Reduce, Reuse, Recycle: Categories for Compositional Reinforcement Learning
This work addresses the problem of enabling robots to learn complex behaviors through task composition, which is incremental as it applies an existing mathematical framework to a known bottleneck in reinforcement learning.
The paper tackled the challenge of task composition in reinforcement learning for robotic systems by applying category theory to decompose complex tasks into manageable sub-tasks, resulting in improved dimensionality reduction, reward structures, and system robustness in robotic arm tasks.

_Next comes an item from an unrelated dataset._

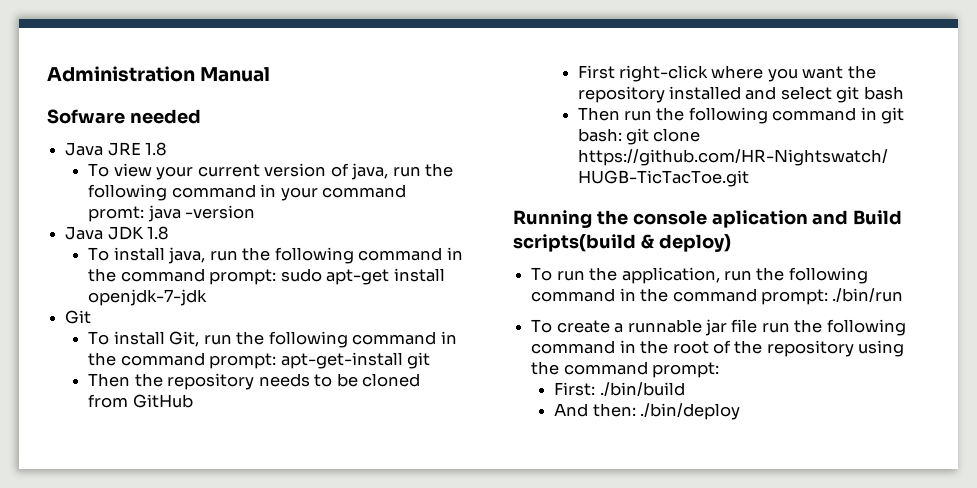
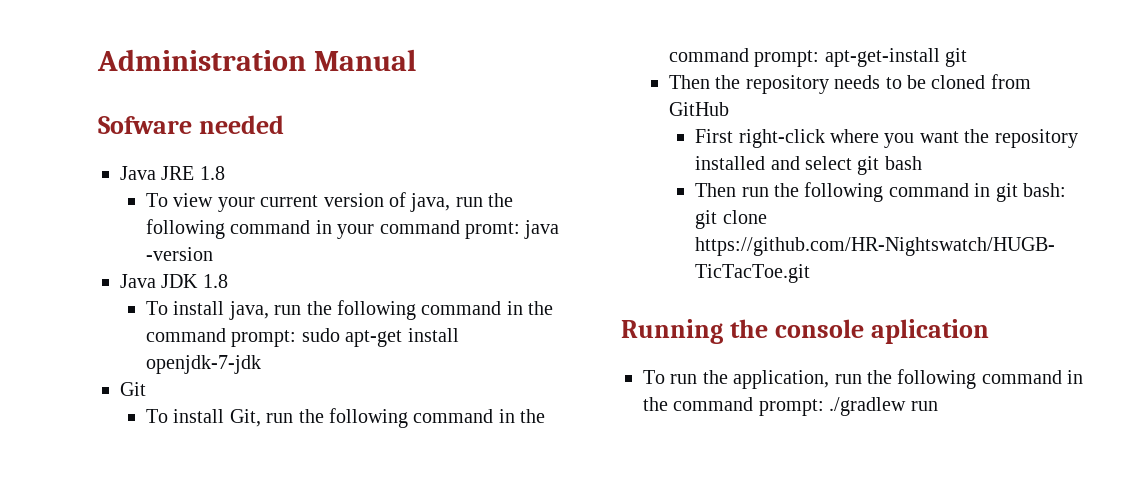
[812,210,903,225] [513,234,731,252] and Build scripts(build & deploy) -> (989, 331) none
[832,288,904,302] [531,319,906,336] [531,340,905,357] [531,361,720,378] [554,382,685,396] [554,403,741,420] ./bin/run // To create a runnable jar file run the following command in the root of the repository using the command prompt: // First: ./bin/build // And then: ./bin/deploy -> [829,397,938,416] ./gradlew run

In reinforcement learning, conducting task composition by forming cohesive, executable sequences from multiple tasks remains challenging. However, the ability to (de)compose tasks is a linchpin in developing robotic systems capable of learning complex behaviors. Yet, compositional reinforcement learning is beset with difficulties, including the high dimensionality of the problem space, scarcity of rewards, and absence of system robustness after task composition. To surmount these challenges, we view task composition through the prism of category theory -- a mathematical discipline exploring structures and their compositional relationships. The categorical properties of Markov decision processes untangle complex tasks into manageable sub-tasks, allowing for strategical reduction of dimensionality, facilitating more tractable reward structures, and bolstering system robustness. Experimental results support the categorical theory of reinforcement learning by enabling skill reduction, reuse, and recycling when learning complex robotic arm tasks.